Near life-size figures of the first wave of the women’s rights activists in the United States.
On Sunday, since it was raining in Central New York, we drove to Seneca Falls to visit the Women’s Rights National Historical Park. It was opened in 1993 and my daughter-in-law had worked on the project when she was employed by an Auburn architecture firm. The site is free, contains the sculpture above as you enter the main building, a reconstructed of the Methodist Church where the first convention was held in 1848 and a visit to the home and recitation of the life of Elizabeth Cady Stanton, who was the main organizer. She was deeply inspired and influenced by her Quaker neighbors.
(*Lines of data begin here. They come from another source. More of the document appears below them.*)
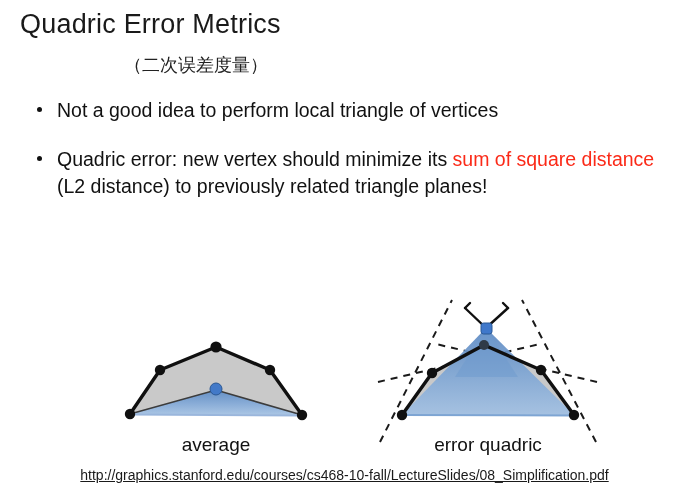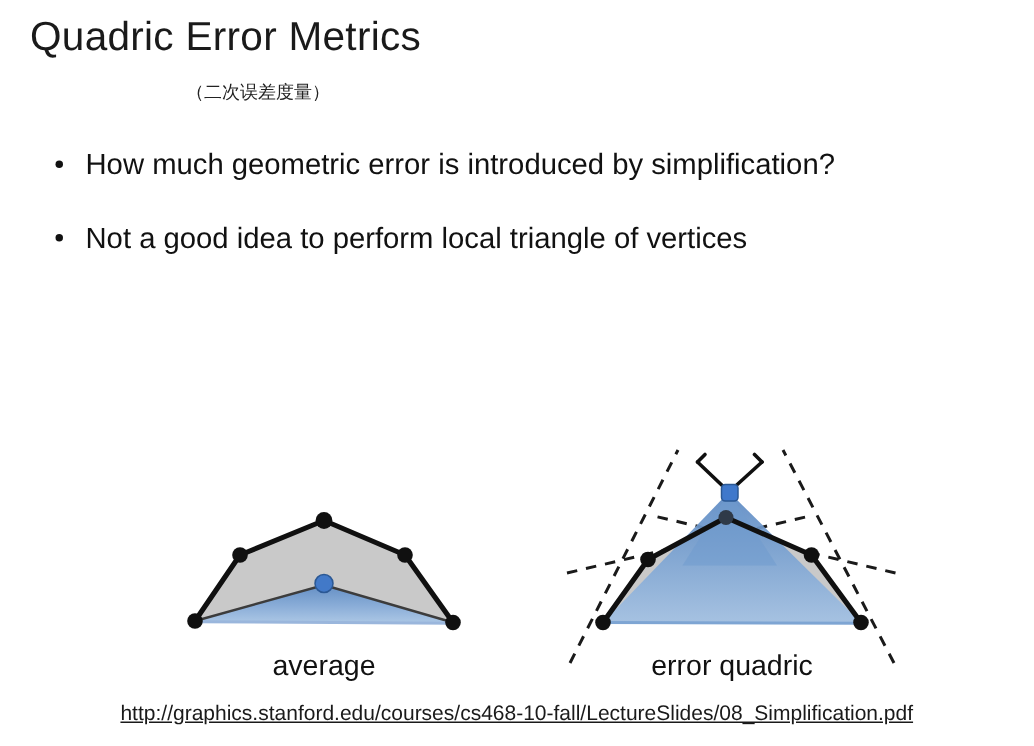"（二次误差度量）" .subtitle { font-size: 12px -> 18px }
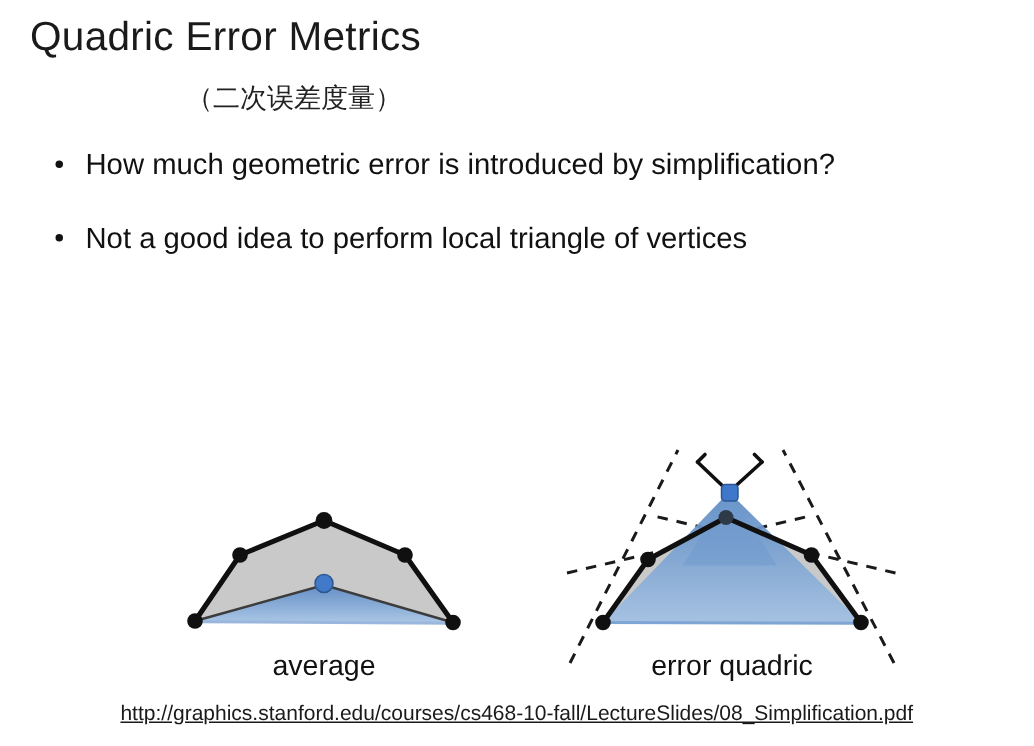"How much geometric error is" div.bullet { html: <div> <span></span> <span>How much geometric error is introduced by simplification?</span> </div> -> none }
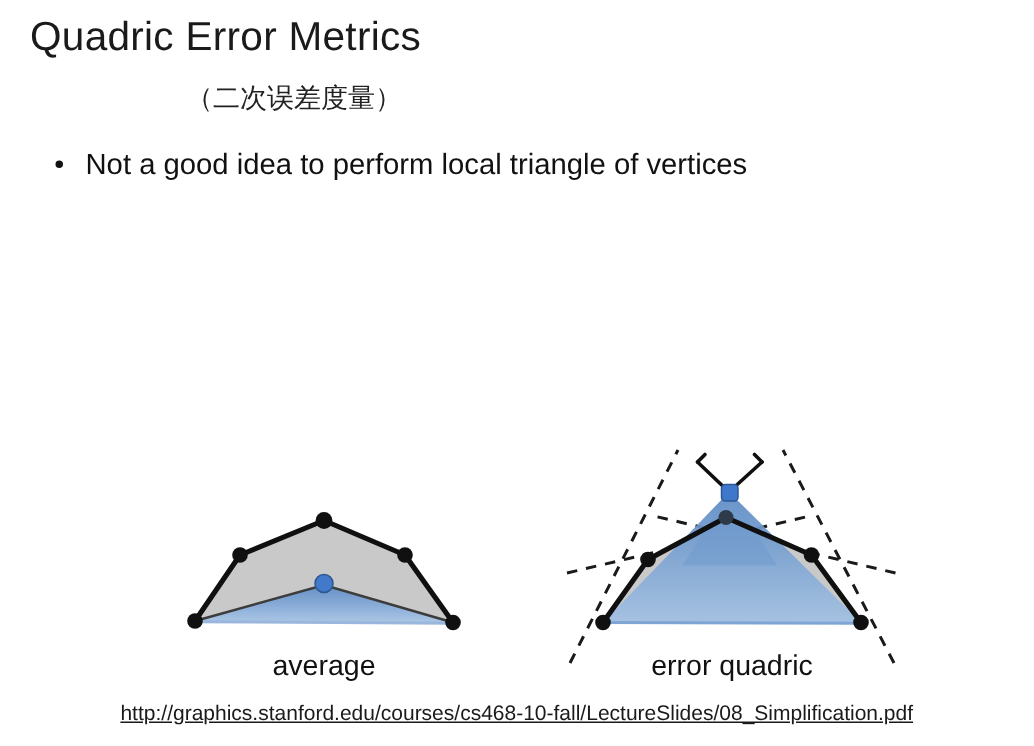"Quadric error: new vertex should" div.bullet { html: none -> <div> <span></span> <span>Quadric error: new vertex should minimize its </span><span>sum of square distance</span><span> (L2 distance) to previously related triangle planes!</span> </div> }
There is a small but interesting gift shop and all in all the visit was quite educational and entertaining for a group with a rather large range of age. The upstairs exhibit , though filled with great pictures and text, would have been understood easier if it was arranged in sequential order instead of the the rather confusing organization .
This first convention was attended by 300 women and men and began a 72 year work for women’s suffrage. One attendee, who was 19, lived to vote in 1920.
The convention presented the “Declaration of Sentiments” which declared that all men and women are created equal. It was quite radical and dangerous for the women to sign as they had no power or protection. Just as the brave men who declared their freedom from England in the Declaration of Independence and put themselves open to persecution and death, so did these early brave feminists.
This Is Women’s History in the United States!